On Friday, Adam's desperate desire to go sailing finally got the better of him. And I gave in, of course. The sun was bright and the sky was clear. We headed out about 2:00. There was good wind, and thus the river was choppy.
We struggled a bit with the sails. Adam put up the little foresail, so we wouldn't get too much wind (or speed). But he had a twist in the top of the sail. It took him several attempts, going up to the front of the boat while we were clipping along, bouncing from wave to wave, before he untwisted it.
The mainsail also would not go all the way up, and the boom was rotated onto its side. Clearly, we are novices, learning from our mistakes on each outing.
Honestly, after our last sailing adventure, I was a bit skittish. A gust of big wind filled the sails, we heeled over sharply, and I was scared. So this time, I was still nervous of handling the tiller. Adam took it for a while, so I could get myself calmed down.
I took some pictures of the water and sky and reminded myself of how beautiful it all is.
As novice sailors, it's always nice to see other sailboats out when you're sailing. It means you weren't the only total idiot, out on the water on such a day. Actually, there were five other sailboats, plus some power boats, on the river. The afternoon was fine for catching the wind across the river and back again.
Yes, we wore our life vests, plus our sailing jackets. That's a mighty big vest. At the tiller, I'm learning how to keep the boat turned in just the right position to catch the wind as I want. I can tell by looking at the river (its waves) what direction the wind is coming from, and adjust the boat accordingly to catch as much wind (and thus speed) as I feel comfortable with.
Feeling in control is reassuring.  Feeling out of control is rather terrifying to me, on a sailboat over water that cold, from shoreline that far away.

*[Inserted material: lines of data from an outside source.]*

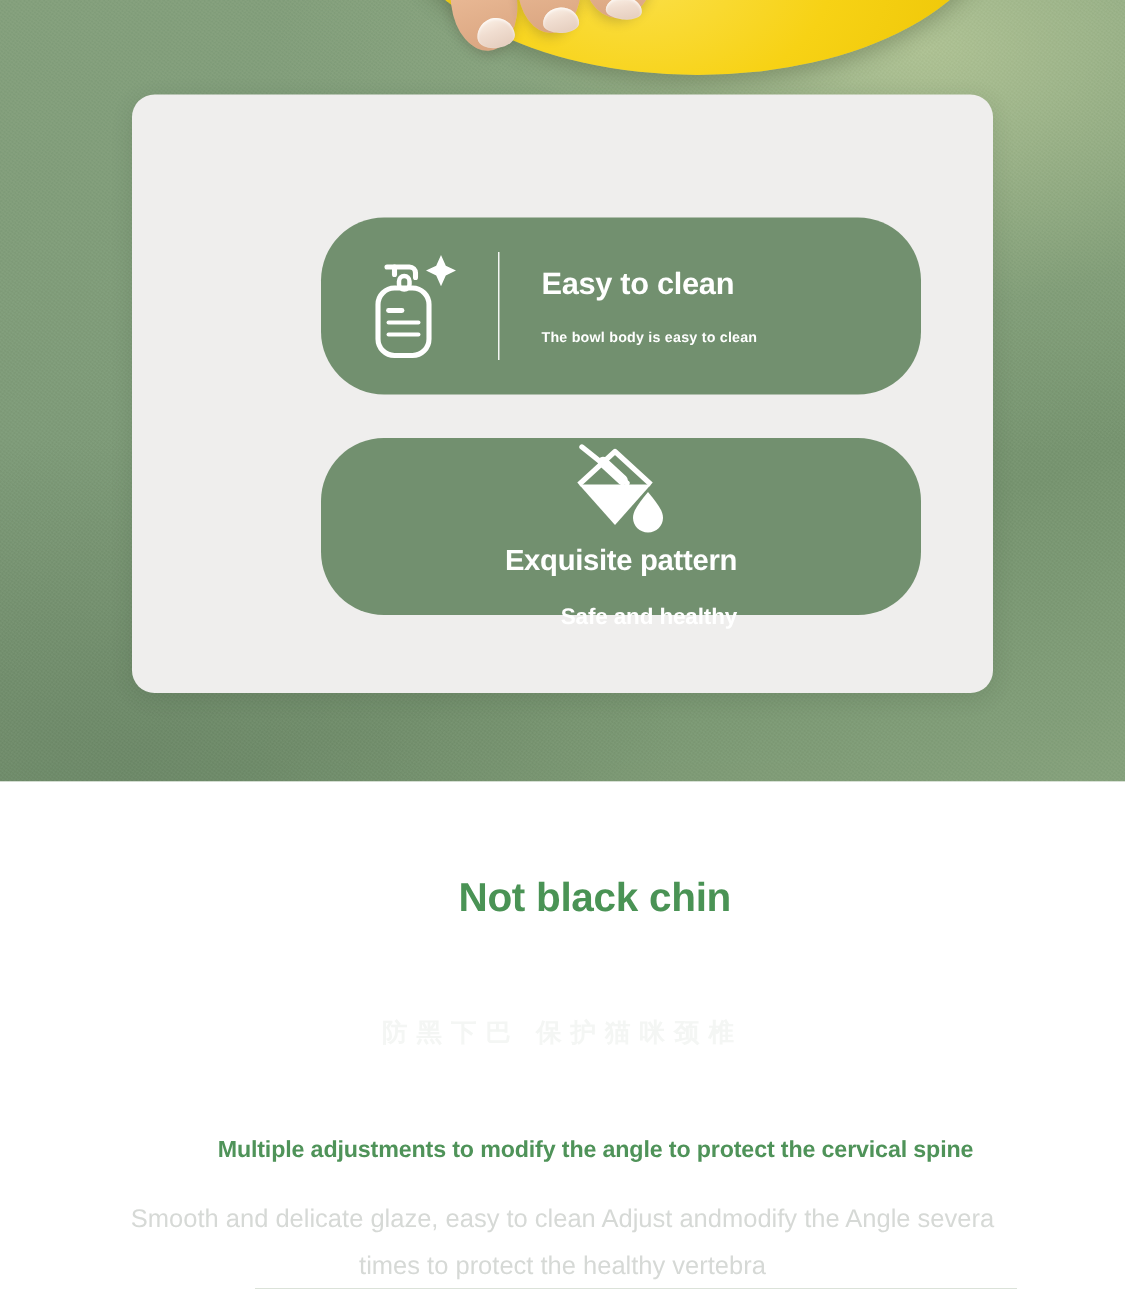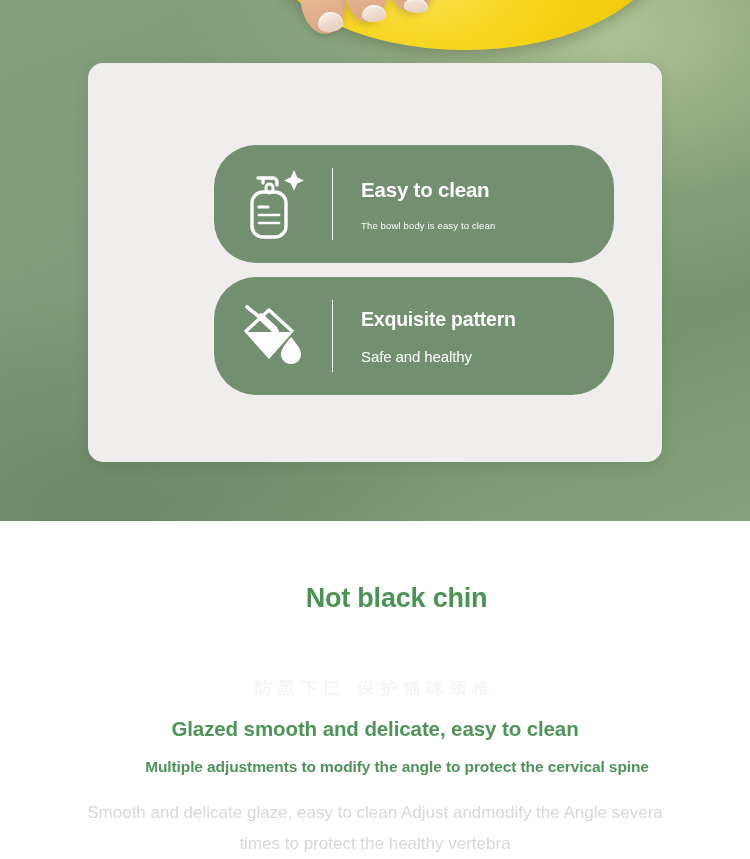"The bowl body is easy" .card-sub { font-weight: normal -> bold; text-align: none -> right }
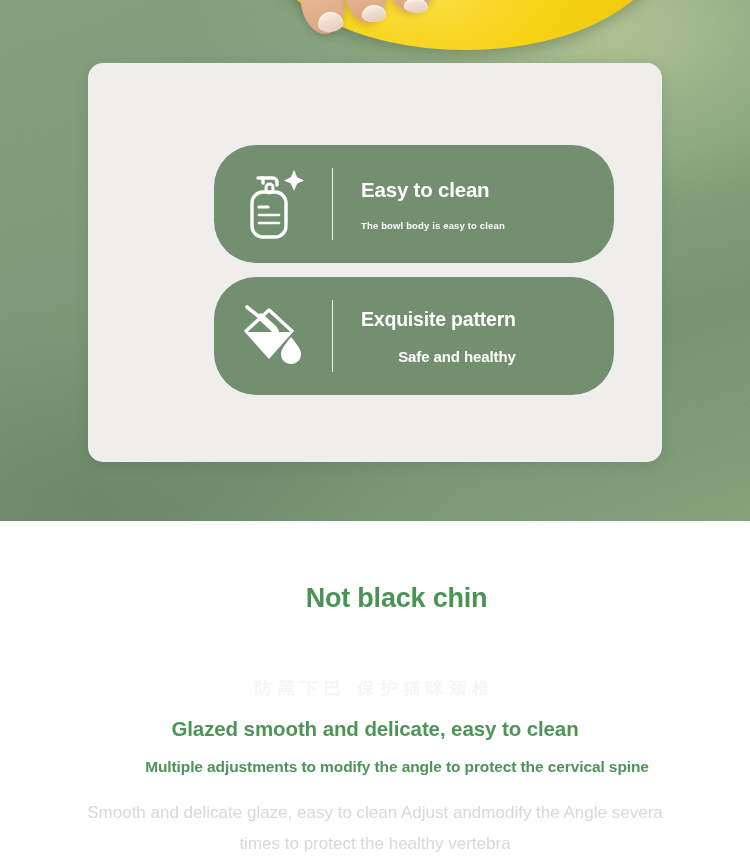"Exquisite pattern" .feature-card.card-2 { flex-direction: none -> column; top: 214px -> 229px }
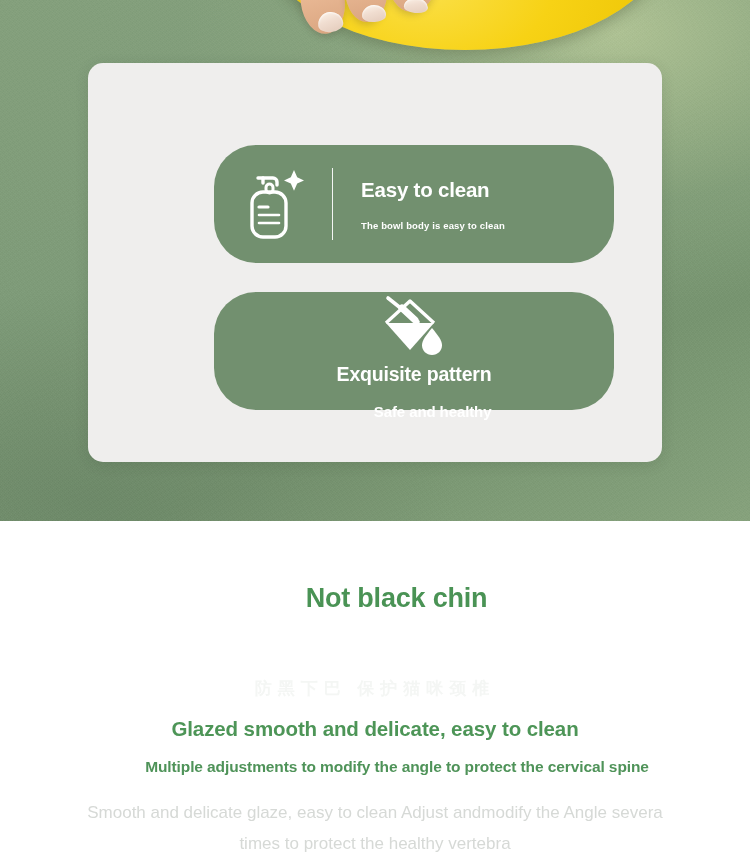"Glazed smooth and delicate, easy" div.headline-3 { html: <div>Glazed smooth and delicate, easy to clean</div> -> none }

 The sail master: His hair is getting fluffy and long, but the older ladies at church like his curls, so I can't convince him to chop them off. I think they would be sad if I did. I know he looks grumpy; he's not really grumpy at all.
When we came about, the wind going home was even finer, and we had a nice ride back to the marina. It was about 4:00 or so.
The sun shone through the Spanish moss as it dipped toward the water.
Our home marina -- it's a lovely, comfortable place.
Cold weather has set in now, so we won't be sailing for a bit. Not me, at least!